ニッチツ(7021)の銘柄紹介 ― 業績が冴えないネットネット株候補

こんにちは、しーげる(@siegelist1)です。

ネットネット株候補の1つに、ニッチツ(7021)という東証2部上場銘柄があります。

ニッチツは、舶用関連機器及び一般産業機械器具製造、機械装置の据付施工監理等を行っている企業であるため、個人的に投資を控える不動産・金融業銘柄ではありません。

現在のニッチツは、ネットネット株投資家として、購入可能な銘柄なのでしょうか?

①割安性・②収益性・③財務トレンド・④下方リスク・⑤カタリストという5本のモノサシを使って、分析してみます。

ニッチツの割安性:

流動資産の内訳を見ると、現預金が54%を占めています。

一方、負債では、有利子負債が37%を占めています。

流動資産から総負債を除いたNCAV(正味流動資産)は42.8億円です。

※単位:百万円

時価総額をNCAVで割ったネットネット株指数(P/NCAV)は0.69になり、現時点ではネットネット株に該当しません。

※単位:百万円

ニッチツの収益性:

株価チャートを見ると、2017年3月の高値から下げトレンドが続き、現在は1,300円台後半で推移しています。

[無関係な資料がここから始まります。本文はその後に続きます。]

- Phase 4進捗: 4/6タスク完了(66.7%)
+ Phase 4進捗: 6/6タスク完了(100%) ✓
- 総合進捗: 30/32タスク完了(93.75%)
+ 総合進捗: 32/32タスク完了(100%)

株価と比較して、収益性はどのような状態にあるでしょうか?

まず、売上高は過去10年間、減少傾向にあります。

※単位:百万円

当期純利益については、過去10年間で最終赤字の年度はありませんが、2020年度は過去10年で最低水準です。

※単位:百万円

過去10年間の平均ROEは3.18と低水準であり、収益性が低い企業です。

ニッチツの財務トレンド:

ニッチツの財務トレンドはどのようなものでしょうか?

まず、BPS(一株当たり純資産)は、2011年以降、積み上げられていますが、この数年は足踏みを続けています。

※単位:円

NCAVは2017年以降、伸び悩んでいます。利益がほとんど出ていないので仕方ないところです。

※単位:百万円

下図は各期末時点(3/31)でのネットネット株指数の推移を示したものです。

2011年以降、ネットネット株指数は低下傾向にあります。

NCAVの進捗以上に株価が下がっているため、どんどん割安度が深まり、2020年になって初めてネットネット株化しました。

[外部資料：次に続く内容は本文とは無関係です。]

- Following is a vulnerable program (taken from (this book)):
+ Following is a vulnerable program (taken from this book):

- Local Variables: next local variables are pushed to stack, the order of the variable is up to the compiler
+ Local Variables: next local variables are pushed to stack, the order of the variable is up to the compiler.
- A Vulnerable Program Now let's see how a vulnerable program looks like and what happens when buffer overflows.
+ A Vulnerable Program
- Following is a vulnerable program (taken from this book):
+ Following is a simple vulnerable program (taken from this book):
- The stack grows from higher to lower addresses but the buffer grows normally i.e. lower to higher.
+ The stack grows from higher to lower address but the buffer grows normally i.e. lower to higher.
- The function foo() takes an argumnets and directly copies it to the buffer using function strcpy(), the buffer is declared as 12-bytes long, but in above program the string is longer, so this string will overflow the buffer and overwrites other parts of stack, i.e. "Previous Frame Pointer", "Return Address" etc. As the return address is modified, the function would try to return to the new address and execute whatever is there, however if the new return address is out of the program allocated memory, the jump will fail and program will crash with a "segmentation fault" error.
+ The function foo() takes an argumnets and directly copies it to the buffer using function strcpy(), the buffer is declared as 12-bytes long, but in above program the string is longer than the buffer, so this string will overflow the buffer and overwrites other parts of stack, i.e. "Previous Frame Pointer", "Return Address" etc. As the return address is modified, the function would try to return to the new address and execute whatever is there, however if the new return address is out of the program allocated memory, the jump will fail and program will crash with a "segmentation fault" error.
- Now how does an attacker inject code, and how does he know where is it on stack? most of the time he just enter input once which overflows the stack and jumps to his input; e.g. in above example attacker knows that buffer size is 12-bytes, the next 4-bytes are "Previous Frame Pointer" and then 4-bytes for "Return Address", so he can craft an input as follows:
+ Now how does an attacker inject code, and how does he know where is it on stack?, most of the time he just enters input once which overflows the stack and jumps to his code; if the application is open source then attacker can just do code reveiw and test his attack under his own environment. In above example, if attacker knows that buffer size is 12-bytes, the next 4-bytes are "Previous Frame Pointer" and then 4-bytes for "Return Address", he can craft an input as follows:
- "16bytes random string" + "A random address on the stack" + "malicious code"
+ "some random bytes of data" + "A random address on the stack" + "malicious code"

万年割安株ではなく、現在の株価はかつてない割安水準とも言えそうです。

ニッチツの下方リスク:

有利子負債自己資本比率は12.3%、流動比率は282.1%で、全く問題のない水準です。

ニッチツのカタリスト:

残念ながら、値上がり期待を抱けるようなカタリスト候補を見出すことができません。

まとめ:

銘柄評価
割安性
(2.0)
収益力
(2.0)
財務トレンド
(3.0)
下方リスク
(4.0)
カタリスト
(1.0)
総合評価
(2.0)

ネットネット株指数は0.69であり、現時点ではネットネット株に該当しません。

過去10年間の平均ROEは3.18と、収益性も低めです。

2020年になって初めてネットネット株化しており、現在の株価は、この銘柄にとっての割安な水準です。

有利子負債自己資本比率や流動比率にも大きな問題はなく、下方リスクは乏しく感じられます。

が、目立ったカタリストを見出すことができません

したがって、上記要素を考慮すると、当面購入対象にすることは難しそうな銘柄です。

今回もお読みくださり、どうもありがとうございました。